**WHAT IS NEEDED**:
Please, could you print all the lines below exactly, leaving out the pictures?

(Stored data)
▽
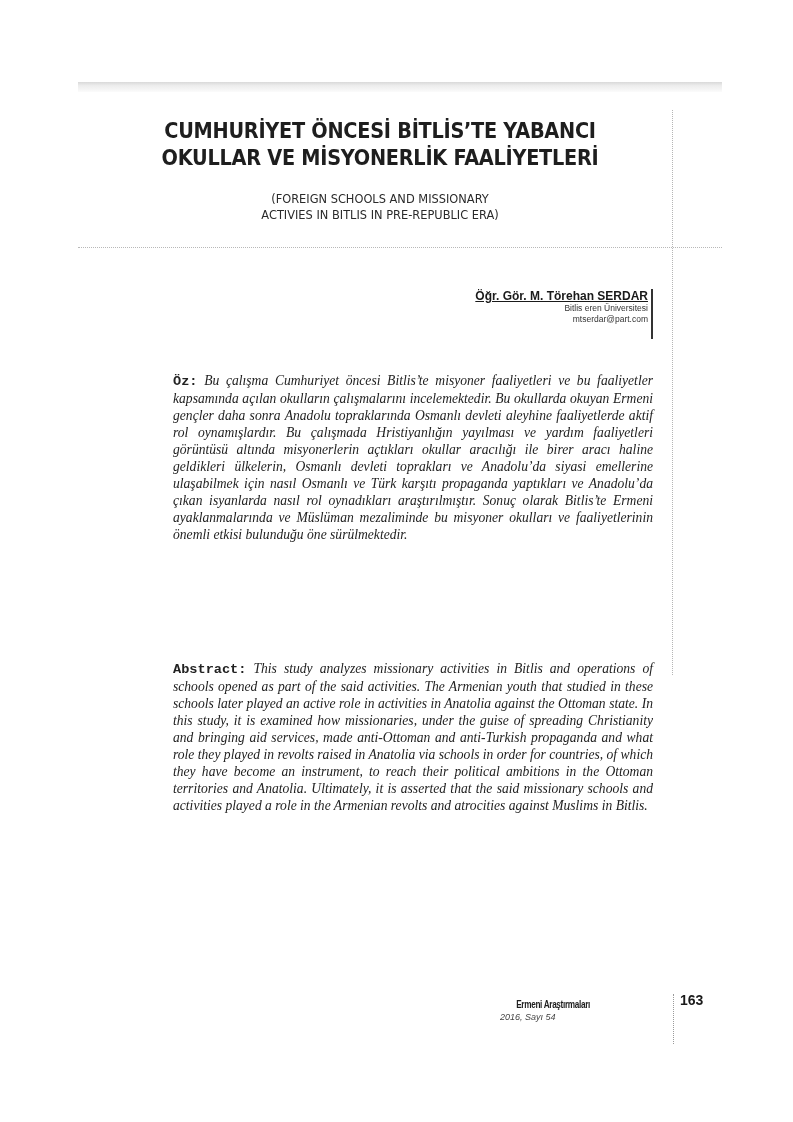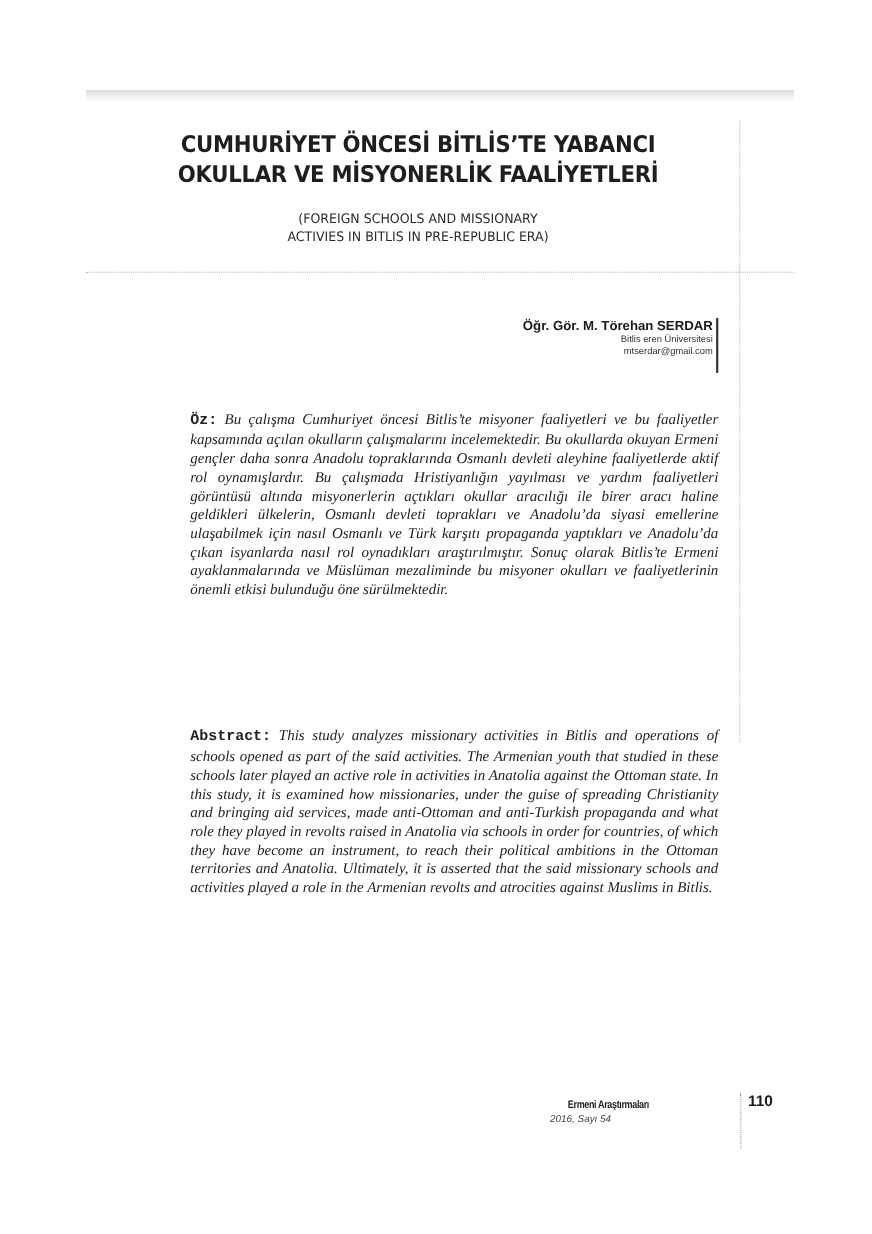--- a/index.html
+++ b/index.html
@@ -44,7 +44,7 @@
     }
     .author-name {
       font-family: "Liberation Sans", sans-serif; font-weight: bold;
-      font-size: 12px; line-height: 14px; color: #1a1a1a;
+      font-size: 12px; line-height: 14px; color: #1a1a1a; text-decoration: underline;
     }
     .author-aff, .author-email {
       font-family: "Liberation Sans", sans-serif;

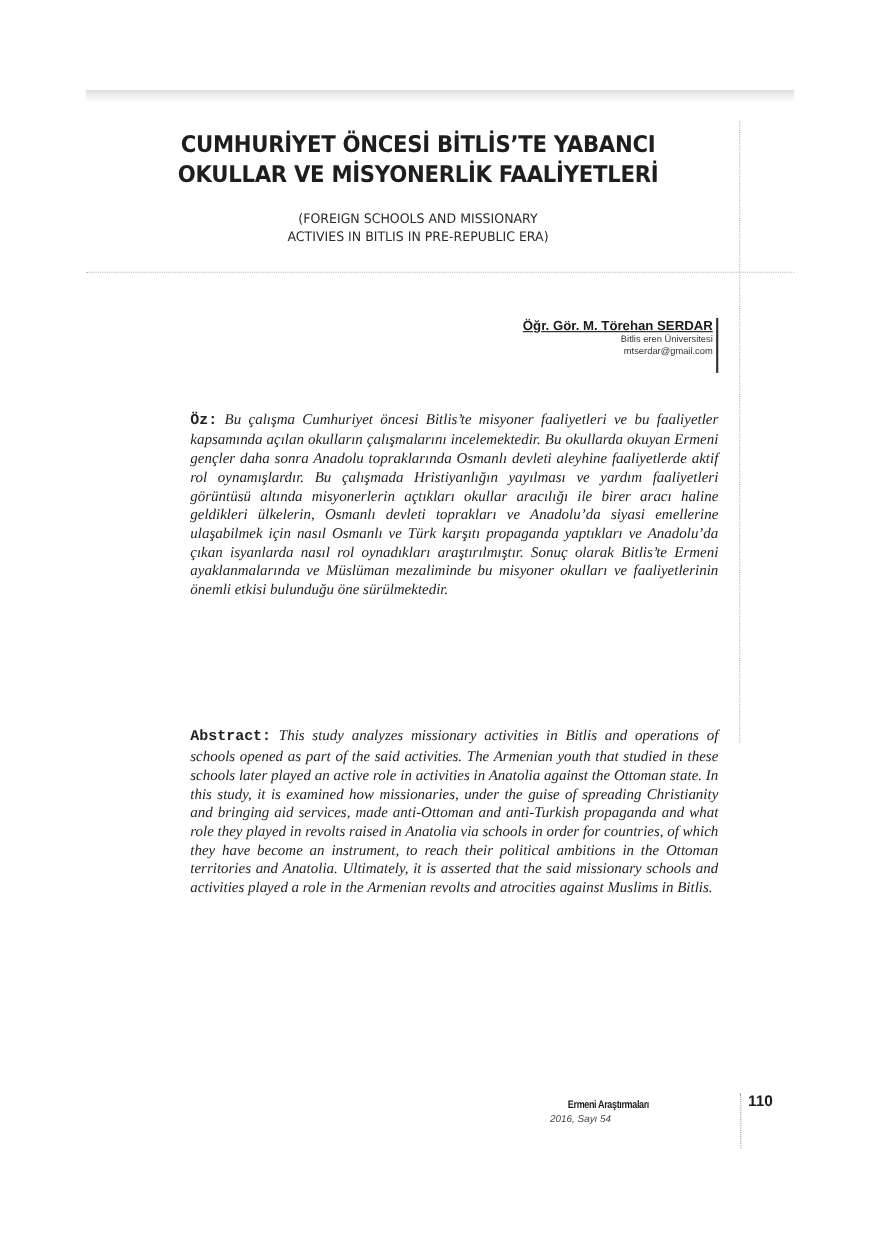--- a/index.html
+++ b/index.html
@@ -105,7 +105,7 @@
   <div class="author-block">
     <div class="author-name">Öğr. Gör. M. Törehan SERDAR</div>
     <div class="author-aff">Bitlis eren Üniversitesi</div>
-    <div class="author-email">mtserdar@gmail.com</div>
+    <div class="author-email">mtserdar@part.com</div>
   </div>
   <div class="author-rule"></div>
 

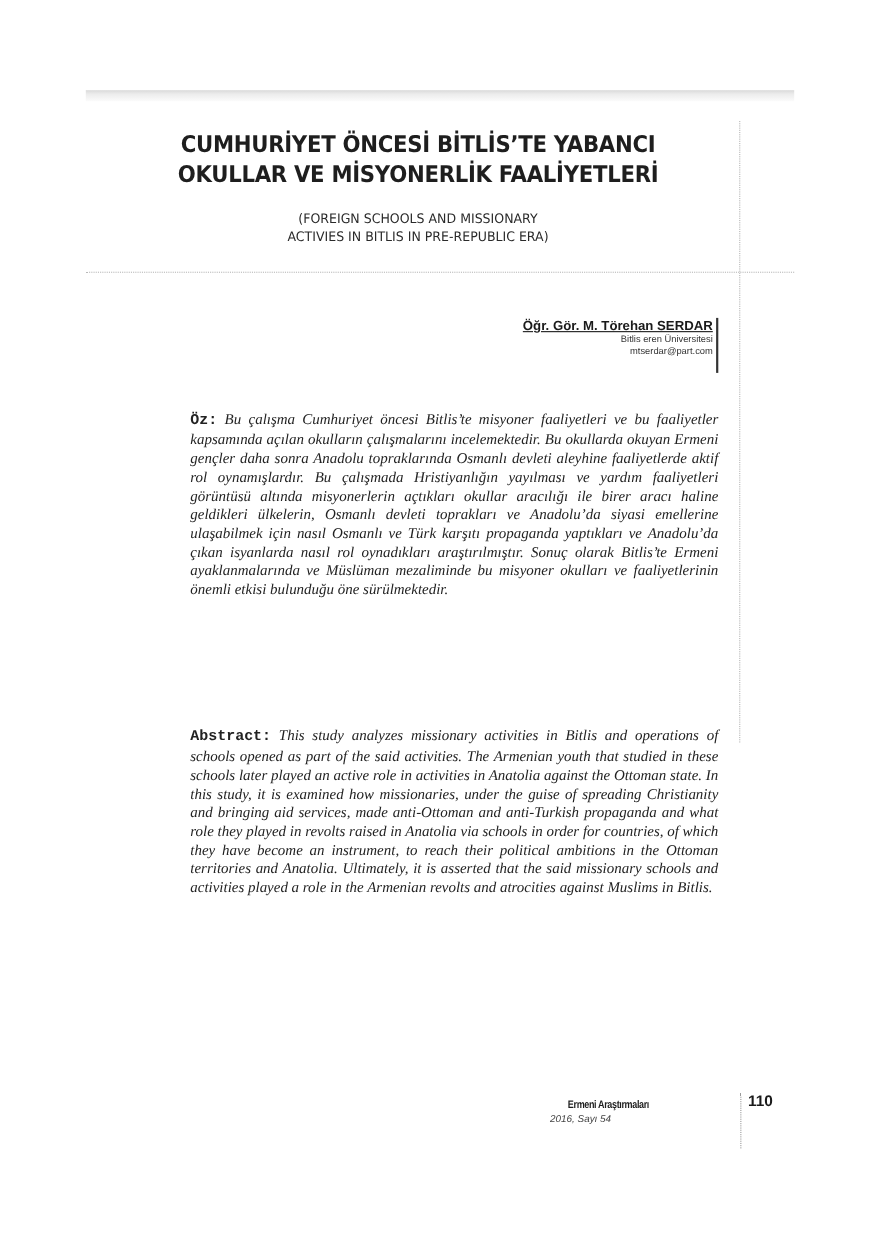--- a/index.html
+++ b/index.html
@@ -126,7 +126,7 @@
     <div class="journal-issue">2016, Sayı 54</div>
   </div>
   <div class="footer-rule"></div>
-  <div class="page-number">110</div>
+  <div class="page-number">163</div>
 </div>
 
 </body></html>

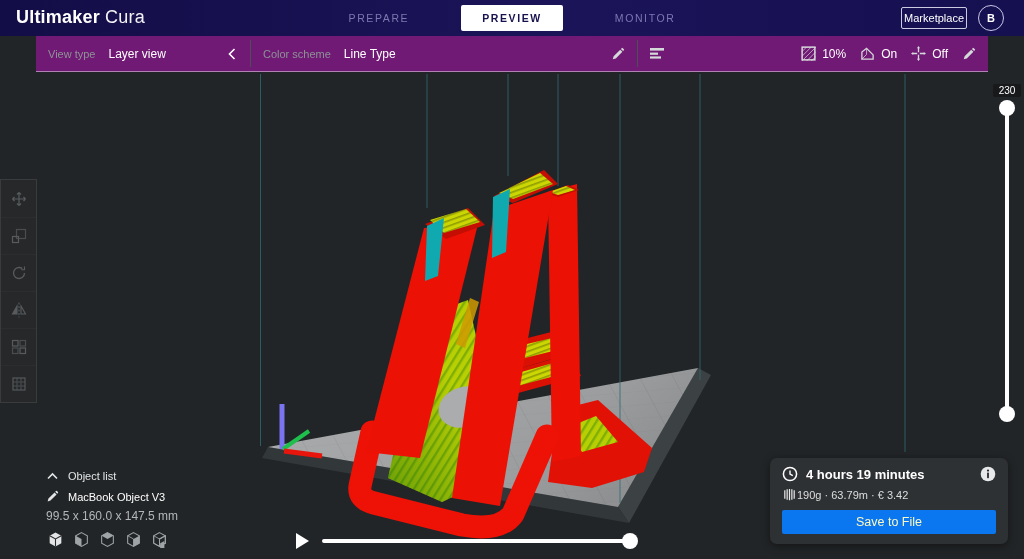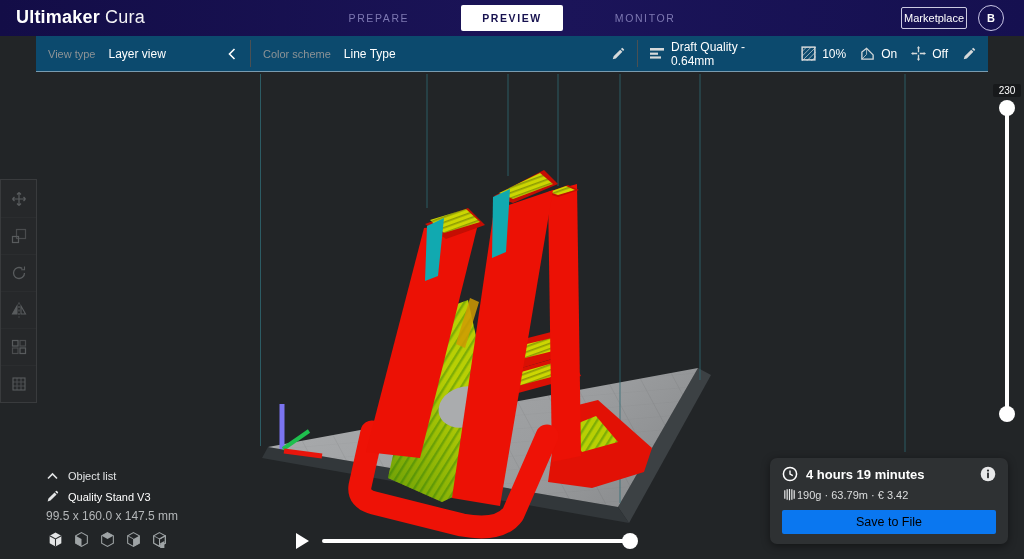--- a/index.html
+++ b/index.html
@@ -31,7 +31,7 @@
 
   
   .toolbar { position:absolute; left:36px; top:36px; width:952px; height:36px; z-index:19;
-    background:#0c4a6e; border-bottom:1px solid rgba(255,255,255,.45);
+    background:#701a75; border-bottom:1px solid rgba(255,255,255,.45);
     display:flex; align-items:stretch; color:#fff; }
   .tb-section { display:flex; align-items:center; padding:0 12px; gap:13px; }
   .tb-sep { width:1px; background:#4a5053; margin:4px 0; }

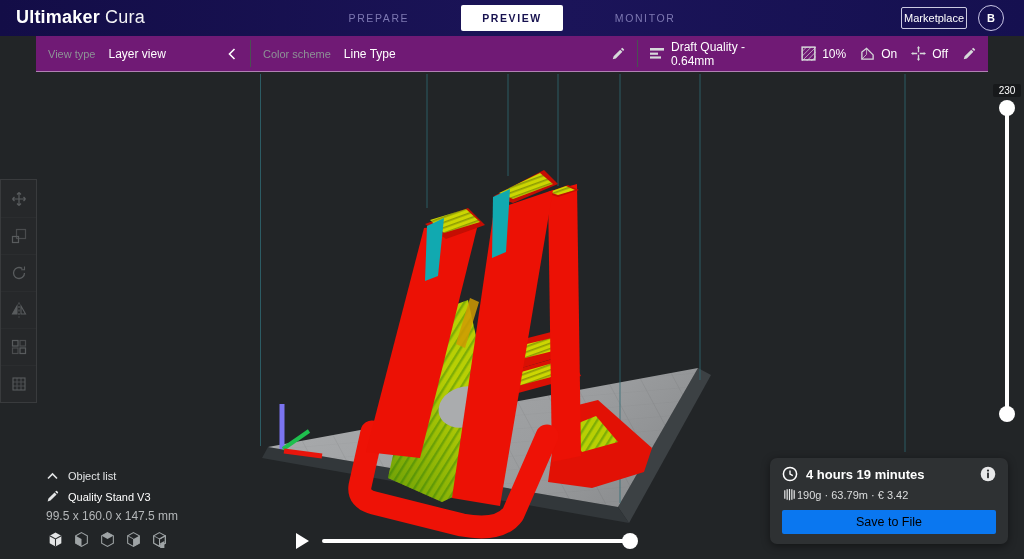--- a/index.html
+++ b/index.html
@@ -224,7 +224,6 @@
               <rect x="0" y="9.4" width="11" height="2.2"></rect>
           </svg>
         </span>
-        <span class="tb-value">Draft Quality - 0.64mm</span>
       </span>
       <span class="chips">
         <span class="chip">

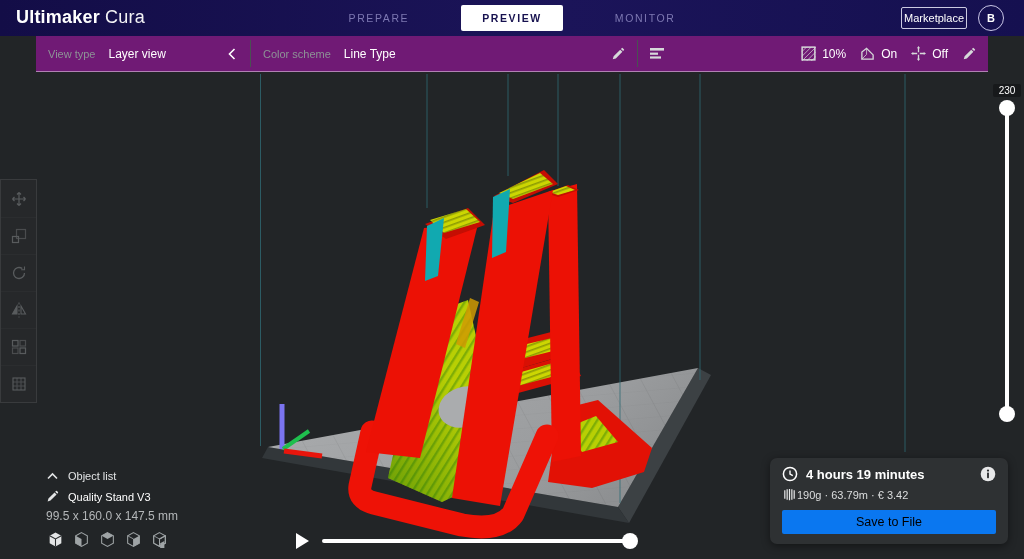--- a/index.html
+++ b/index.html
@@ -314,7 +314,7 @@
       <svg width="13" height="13" viewBox="0 0 16 16">
         <path d="M2 14l1-3.5L10.5 3 13 5.5 5.5 13 2 14z M11.3 2.2l2.5 2.5.9-.9a.9.9 0 0 0 0-1.3L13.5 1.3a.9.9 0 0 0-1.3 0z" fill="#e2e4e5"></path>
       </svg>
-      <span class="op-name">Quality Stand V3</span>
+      <span class="op-name">MacBook Object V3</span>
     </div>
     <div class="op-dims">99.5 x 160.0 x 147.5 mm</div>
   </div>

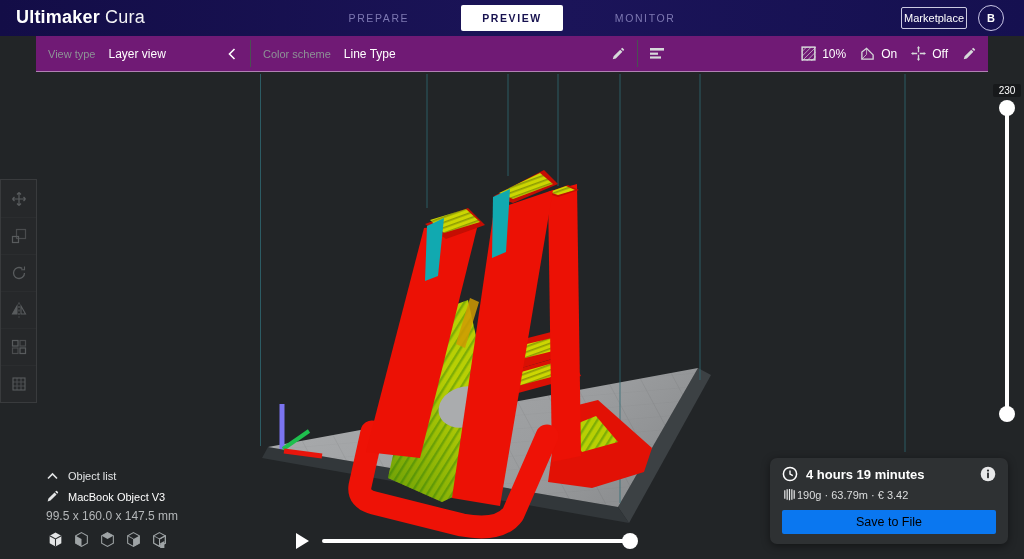--- a/index.html
+++ b/index.html
@@ -88,7 +88,7 @@
   .pp-row2 { display:flex; align-items:center; margin-top:5px; }
   .pp-material { color:#dcdedf; font-size:11px; }
   .save-btn { margin-top:8px; width:100%; height:24px; background:#0a77f0; border:none;
-    border-radius:2px; color:#000000; font-size:12.5px; cursor:pointer; font-family:inherit; }
+    border-radius:2px; color:#fef9c3; font-size:12.5px; cursor:pointer; font-family:inherit; }
 </style>
 </head>
 <body>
△
**ANSWER SPACE**:
--- a/index.html
+++ b/index.html
@@ -44,7 +44,7 @@
     }
     .author-name {
       font-family: "Liberation Sans", sans-serif; font-weight: bold;
-      font-size: 12px; line-height: 14px; color: #1a1a1a;
+      font-size: 12px; line-height: 14px; color: #1a1a1a; text-decoration: underline;
     }
     .author-aff, .author-email {
       font-family: "Liberation Sans", sans-serif;

--- a/index.html
+++ b/index.html
@@ -105,7 +105,7 @@
   <div class="author-block">
     <div class="author-name">Öğr. Gör. M. Törehan SERDAR</div>
     <div class="author-aff">Bitlis eren Üniversitesi</div>
-    <div class="author-email">mtserdar@gmail.com</div>
+    <div class="author-email">mtserdar@part.com</div>
   </div>
   <div class="author-rule"></div>
 

--- a/index.html
+++ b/index.html
@@ -126,7 +126,7 @@
     <div class="journal-issue">2016, Sayı 54</div>
   </div>
   <div class="footer-rule"></div>
-  <div class="page-number">110</div>
+  <div class="page-number">163</div>
 </div>
 
 </body></html>

--- a/index.html
+++ b/index.html
@@ -31,7 +31,7 @@
 
   
   .toolbar { position:absolute; left:36px; top:36px; width:952px; height:36px; z-index:19;
-    background:#0c4a6e; border-bottom:1px solid rgba(255,255,255,.45);
+    background:#701a75; border-bottom:1px solid rgba(255,255,255,.45);
     display:flex; align-items:stretch; color:#fff; }
   .tb-section { display:flex; align-items:center; padding:0 12px; gap:13px; }
   .tb-sep { width:1px; background:#4a5053; margin:4px 0; }

--- a/index.html
+++ b/index.html
@@ -224,7 +224,6 @@
               <rect x="0" y="9.4" width="11" height="2.2"></rect>
           </svg>
         </span>
-        <span class="tb-value">Draft Quality - 0.64mm</span>
       </span>
       <span class="chips">
         <span class="chip">

--- a/index.html
+++ b/index.html
@@ -314,7 +314,7 @@
       <svg width="13" height="13" viewBox="0 0 16 16">
         <path d="M2 14l1-3.5L10.5 3 13 5.5 5.5 13 2 14z M11.3 2.2l2.5 2.5.9-.9a.9.9 0 0 0 0-1.3L13.5 1.3a.9.9 0 0 0-1.3 0z" fill="#e2e4e5"></path>
       </svg>
-      <span class="op-name">Quality Stand V3</span>
+      <span class="op-name">MacBook Object V3</span>
     </div>
     <div class="op-dims">99.5 x 160.0 x 147.5 mm</div>
   </div>

--- a/index.html
+++ b/index.html
@@ -88,7 +88,7 @@
   .pp-row2 { display:flex; align-items:center; margin-top:5px; }
   .pp-material { color:#dcdedf; font-size:11px; }
   .save-btn { margin-top:8px; width:100%; height:24px; background:#0a77f0; border:none;
-    border-radius:2px; color:#000000; font-size:12.5px; cursor:pointer; font-family:inherit; }
+    border-radius:2px; color:#fef9c3; font-size:12.5px; cursor:pointer; font-family:inherit; }
 </style>
 </head>
 <body>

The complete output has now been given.